* Required work: Print verbatim every line starting at the one that contains "Comprehensive Guide (5,900)" and ending at the final line of the records; include both endpoints.

(Dataset items)

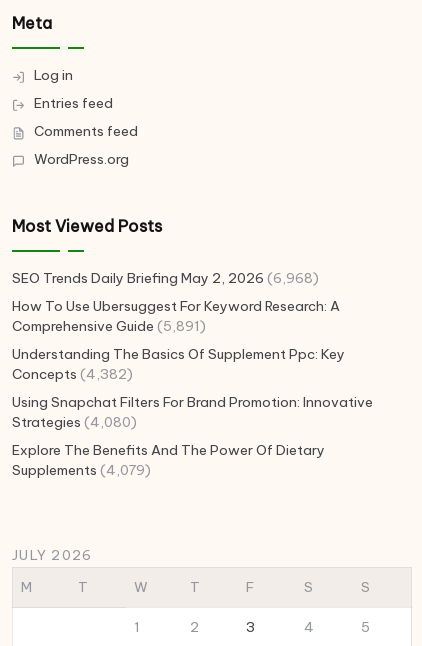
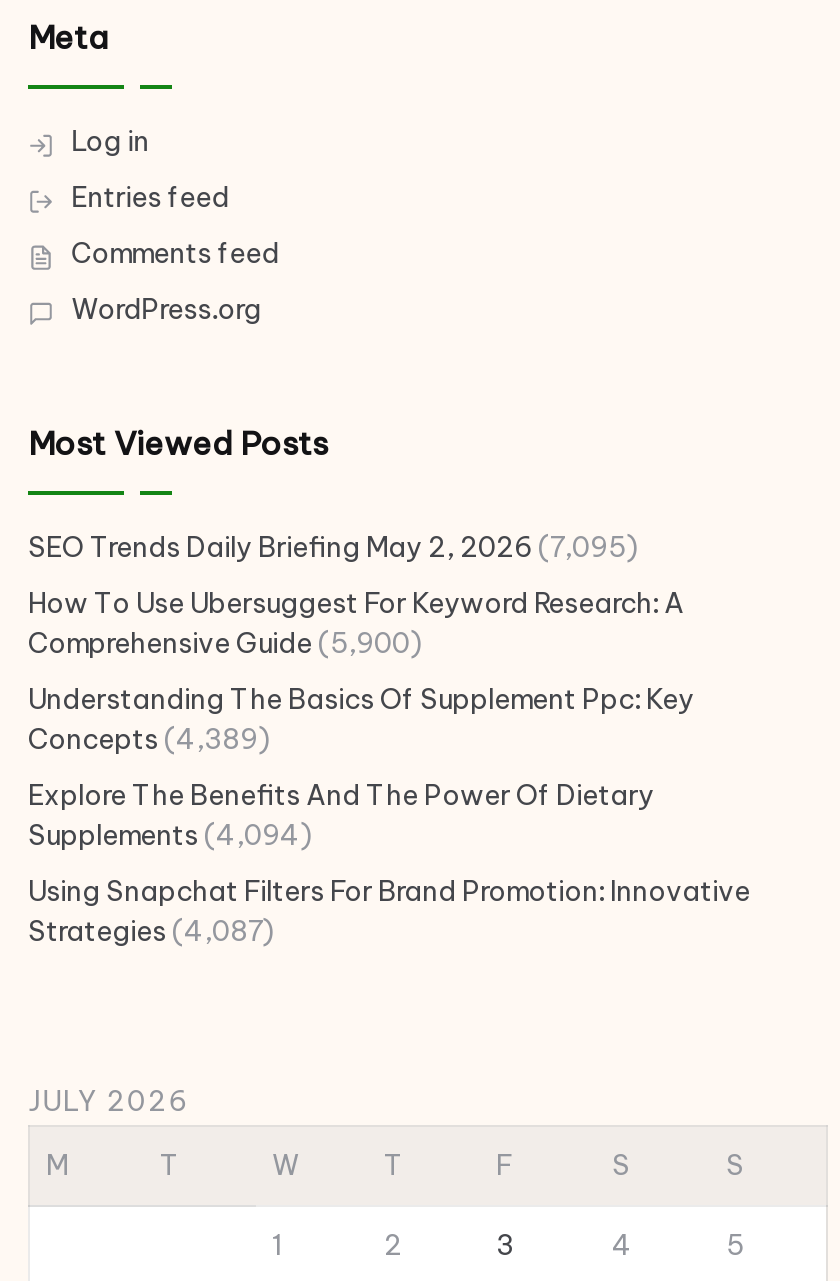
- SEO Trends Daily Briefing May 2, 2026 (6,968)
+ SEO Trends Daily Briefing May 2, 2026 (7,095)

- Comprehensive Guide (5,891)
+ Comprehensive Guide (5,900)

- Concepts (4,382)
+ Concepts (4,389)
+ Supplements (4,094)

moved down: Using Snapchat Filters For Brand Promotion: Innovative

- Strategies (4,080)
- Supplements (4,079)
+ Strategies (4,087)

moved up: Explore The Benefits And The Power Of Dietary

* Written answer:
+ Comprehensive Guide (5,900)

- Concepts (4,382)
+ Concepts (4,389)
+ Supplements (4,094)

moved down: Using Snapchat Filters For Brand Promotion: Innovative

- Strategies (4,080)
- Supplements (4,079)
+ Strategies (4,087)

moved up: Explore The Benefits And The Power Of Dietary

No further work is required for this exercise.